Затем она переместилась в просторы Эгдонской пустоши, на бескрайние поля, где ветер пригибает к земле тонкие стебли вереска. К пересекающимся тропам и переплетающимся судьбам, печалям и упущенным возможностям. К любви, которую Юстасия питала к Климу Ибрайту — Орландо. Вот он! О боже, вот он с его искрящимися глазами и изумительной фигурой! Сначала в красивом парижском костюме, а потом — в соблазнительных сапогах из толстой кожи и с обнаженной грудью, широкий и сильный. Он был так чувствен и влюблен в Юстасию, но она обращалась с ним так ужасно! Такой несчастный мужчина, такой красивый мужчина! Эми бы ни за что на свете не поступила с ним так на месте Юстасии! На ее глаза наворачивались слезы. О, искалеченная любовь! А его мать, которая помешала счастью сына, запретив оглашение брака в церкви? Да как она могла?! Эми растворилась в киноленте и переживала эмоции героев, как свои собственные. Она испытывала ту же боль, она взвалила себе на плечи тот же непомерный груз, что и они. Она влюбилась в слабого, но доброжелательного Клима, ибо в конце концов он умел мечтать и знал, что жизнь более совершенна в воображении. Клим мог понять ее, Эми, скорчившуюся в своем обитом красным бархатом кресле и лихорадочно вытирающую слезы платком. Она отчаянно хотела, чтобы фильм продолжался и продолжался, бесконечно, увлекая ее за собой. Боже, как трагично! Клим, я бы никогда так с тобой не обошлась! — думала Эми.
Когда они вышли из зала кинотеатра, жужжание многочисленных людских голосов заполнило ее голову. Ночной воздух был прохладным и освежающим, словно ветерок над пустошью, а мягкий ковер казался ей свежим вереском. Эми могла думать только о Климе; она хотела поселиться в Эгдоне в его домике лесоруба и заботиться о его ухудшающемся зрении, как сестра милосердия. Она бы варила ему бульон и поддерживала его, когда бы он ни решался выйти из своей темной комнаты на покрытые лишайником ступеньки их домика. Она бы не покинула его, не утопилась! Она не смогла бы поступить с ним так жестоко. Нет! Она бы осталась с ним до самой смерти, нежно целовала его полные, печальные губы и вернула луч света в его жизнь. Они могли бы иметь детей и устраивали майские праздники в поле, они…

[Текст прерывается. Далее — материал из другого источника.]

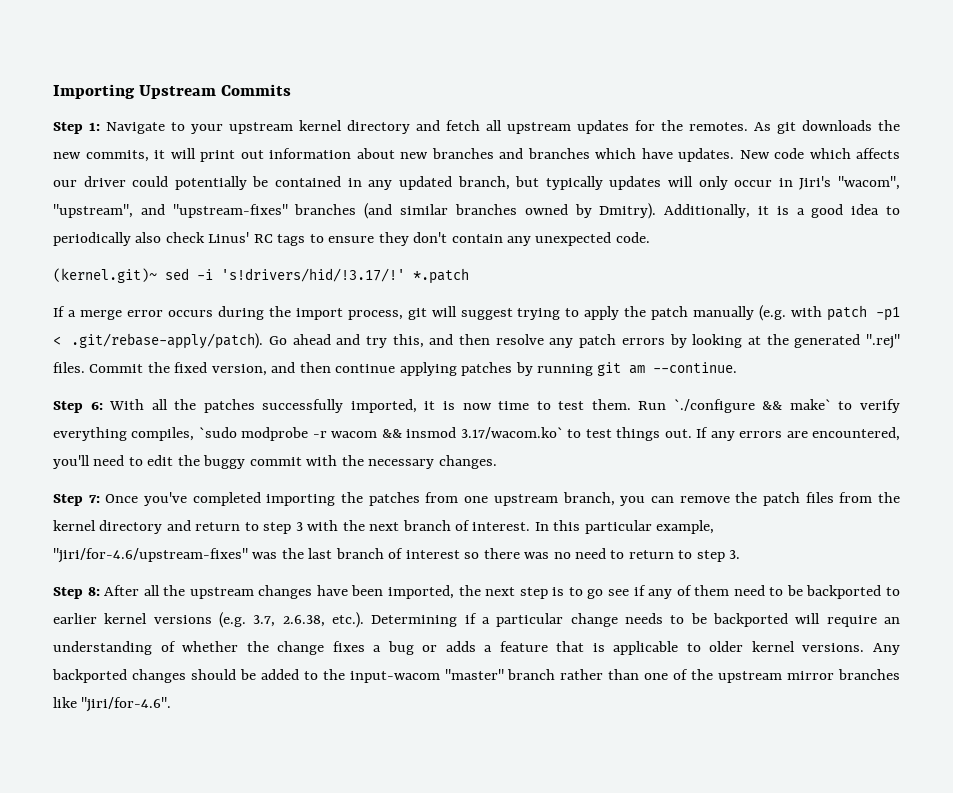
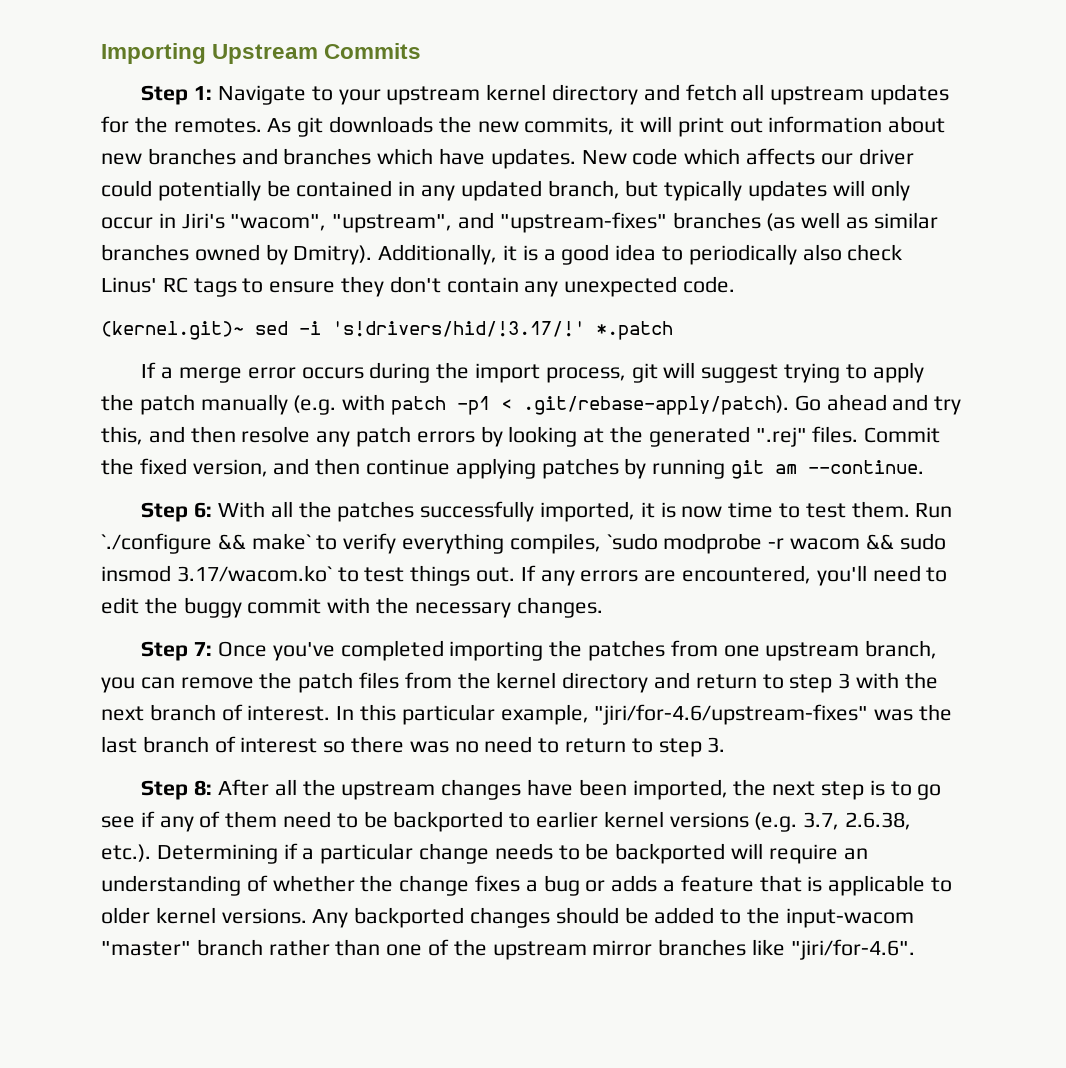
[364,203,393,219] (and -> [766,212,869,231] (as well as
(402, 433) none -> [899,533,946,550] sudo

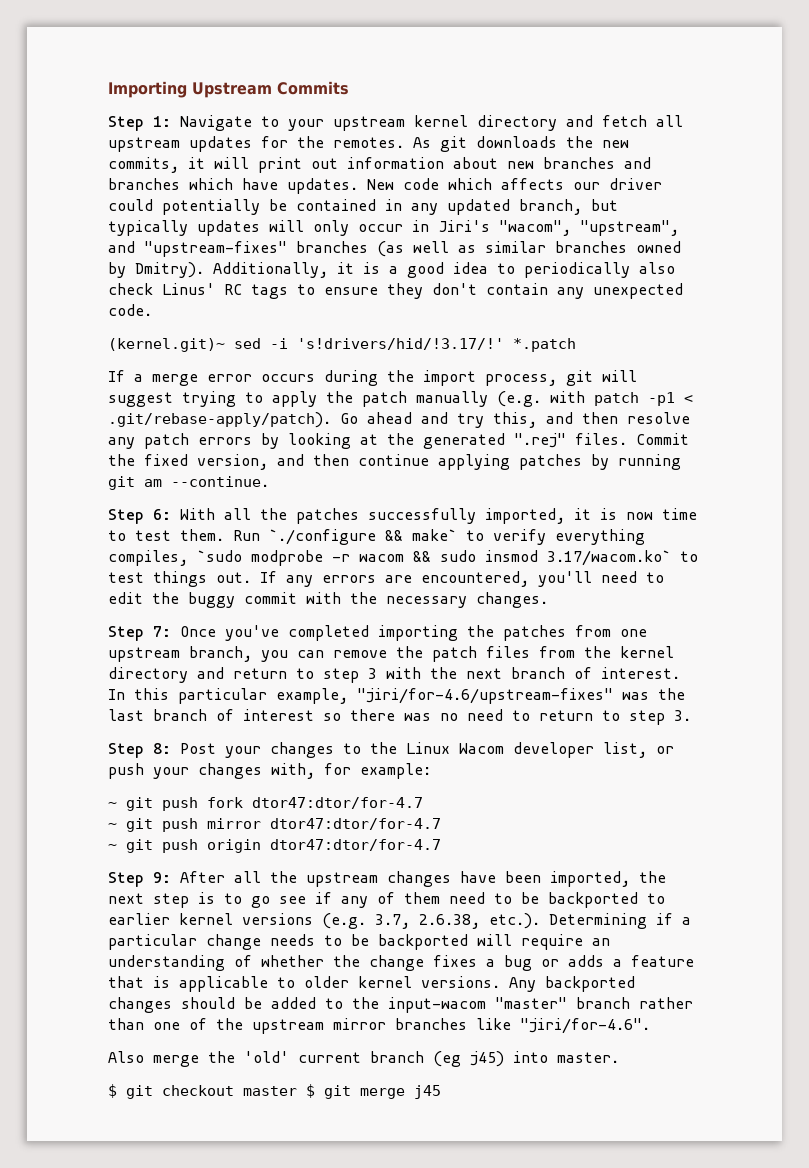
(213, 788) none -> [180,742,674,758] [108,763,431,779] [108,797,423,811] [108,818,441,832] [108,839,441,853] [108,872,171,887] Post your changes to the Linux Wacom developer list, or push your changes with, for example: // ~ git push fork dtor47:dtor/for-4.7 // ~ git push mirror dtor47:dtor/for-4.7 // ~ git push origin dtor47:dtor/for-4.7 // Step 9:
(915, 949) none -> [108,1051,619,1067] [108,1084,441,1099] // Also merge the 'old' current branch (eg j45) into master. // $ git checkout master $ git merge j45

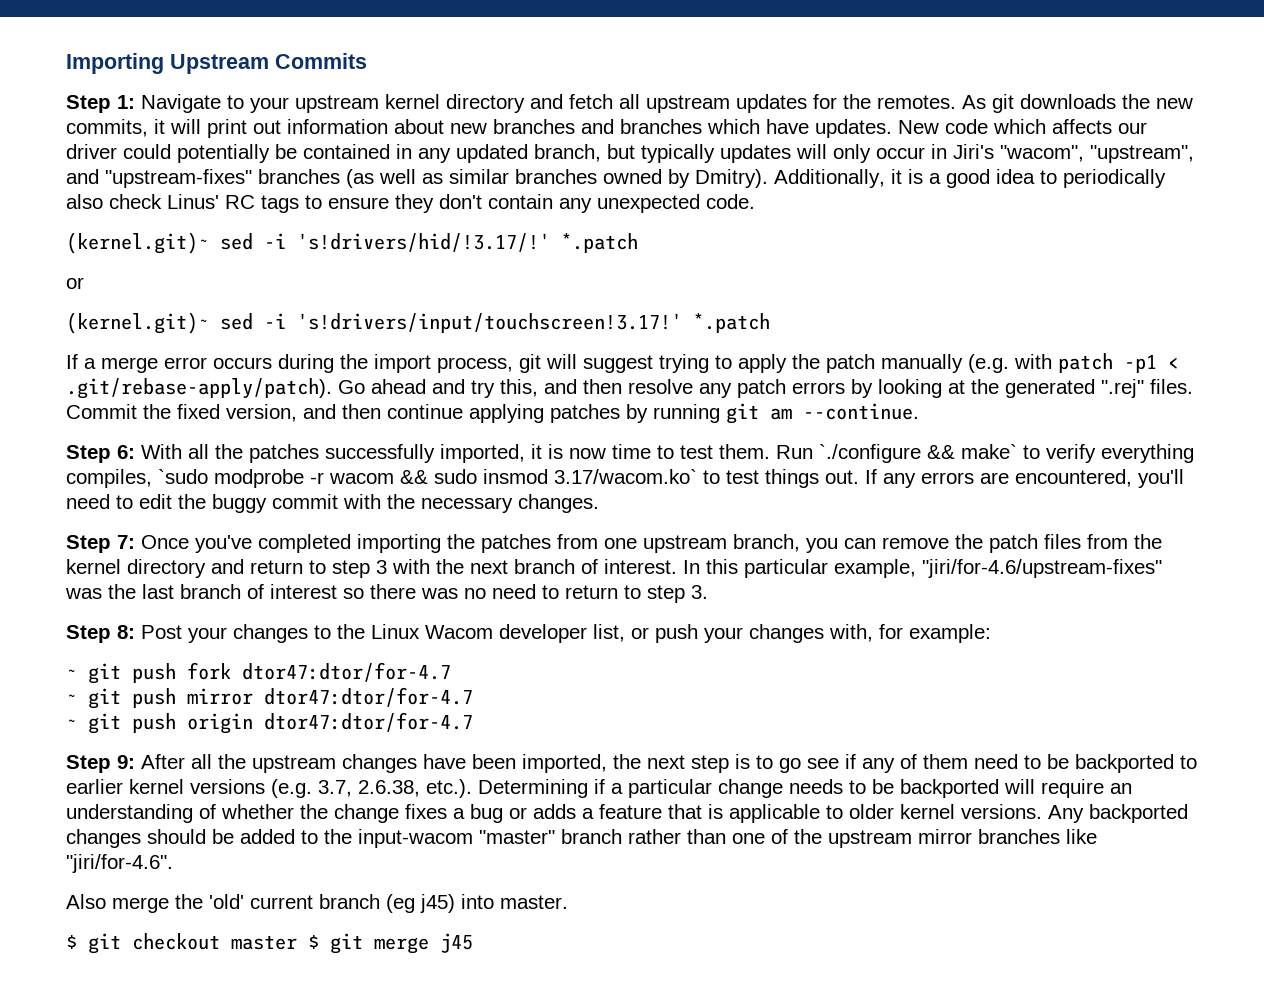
(576, 345) none -> [66,277,84,289] [66,312,770,334] // or // (kernel.git)~ sed -i 's!drivers/input/touchscreen!3.17!' *.patch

— Ну и что ты думаешь, любовь моя? — спросил Клим, ой, не Клим — Орландо.
— Я думаю, что люблю, — отозвалась Эми. Мерцали вспышки фотокамер; в полночном небе над ними сияли звезды. Она была ослеплена и видела только луну над Эгдоном и потрескивающий костер, у которого они с Климом стояли и разговаривали до поздней ночи.

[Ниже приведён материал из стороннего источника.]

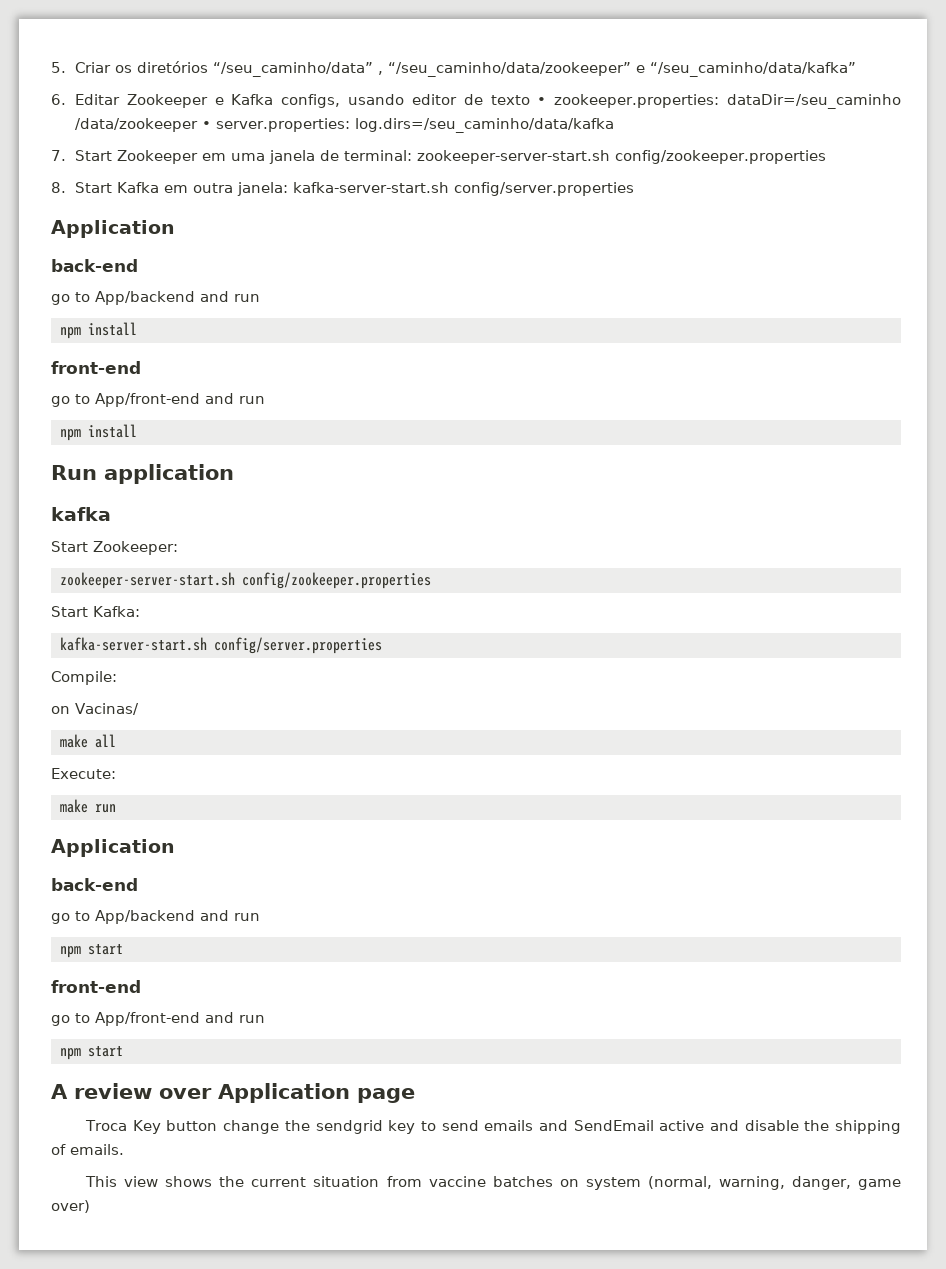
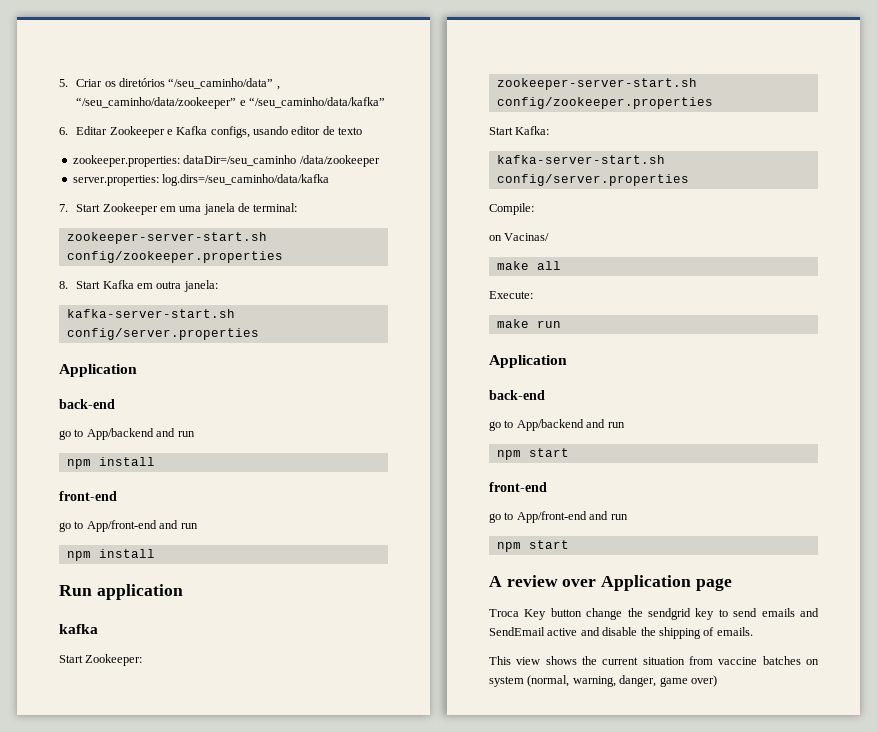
[537,97,547,105] • -> (363, 131) //
[201,121,211,129] • -> (380, 161) //
(412, 155) none -> (298, 207) //
(288, 189) none -> (218, 286) //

— Я тоже люблю тебя, дорогая, — сказал Орландо, целуя ее в лоб, не обращая внимания на камеры и папарацци, которые вопили: «Поцелуй-ка ее еще разок, Олли!»

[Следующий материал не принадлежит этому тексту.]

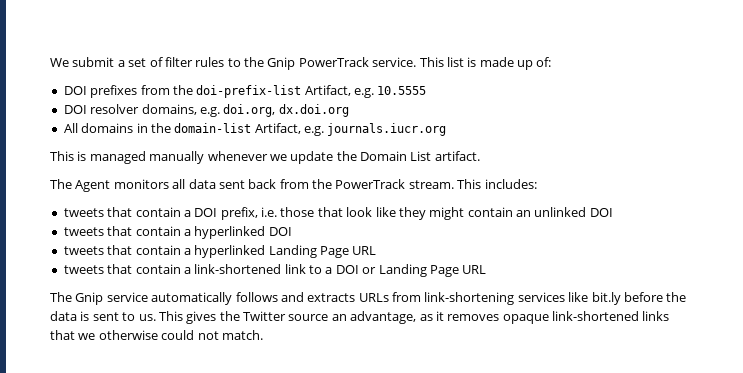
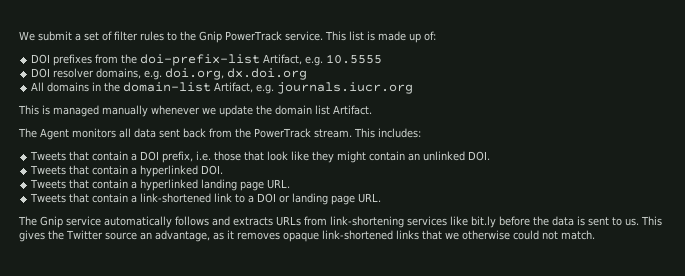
[360,151,480,161] Domain List artifact. -> [275,105,372,115] domain list Artifact.
[63,208,104,217] tweets -> [30,151,67,161] Tweets
[589,208,613,217] [63,226,292,239] [63,245,377,258] [63,265,104,274] DOI // tweets that contain a hyperlinked DOI // tweets that contain a hyperlinked Landing Page URL // tweets -> [468,151,491,161] [30,165,224,177] [30,179,291,191] [30,193,67,203] DOI. // Tweets that contain a hyperlinked DOI. // Tweets that contain a hyperlinked landing page URL. // Tweets
[378,264,487,277] Landing Page URL -> [292,193,382,205] landing page URL.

Эми только жмурилась от яркого света и думала: «Да, Клим, и я тебя люблю».
А как же Орландо, Эми? Ну да, я люблю Орландо тоже! И в этой двойственности есть своя прелесть: мне удалось совместить несовместимое. И волки сыты, и овцы целы. Мой герой и парень в одном лице; реальность и романтика в одном флаконе.
Разве это не то, о чем я так долго мечтала?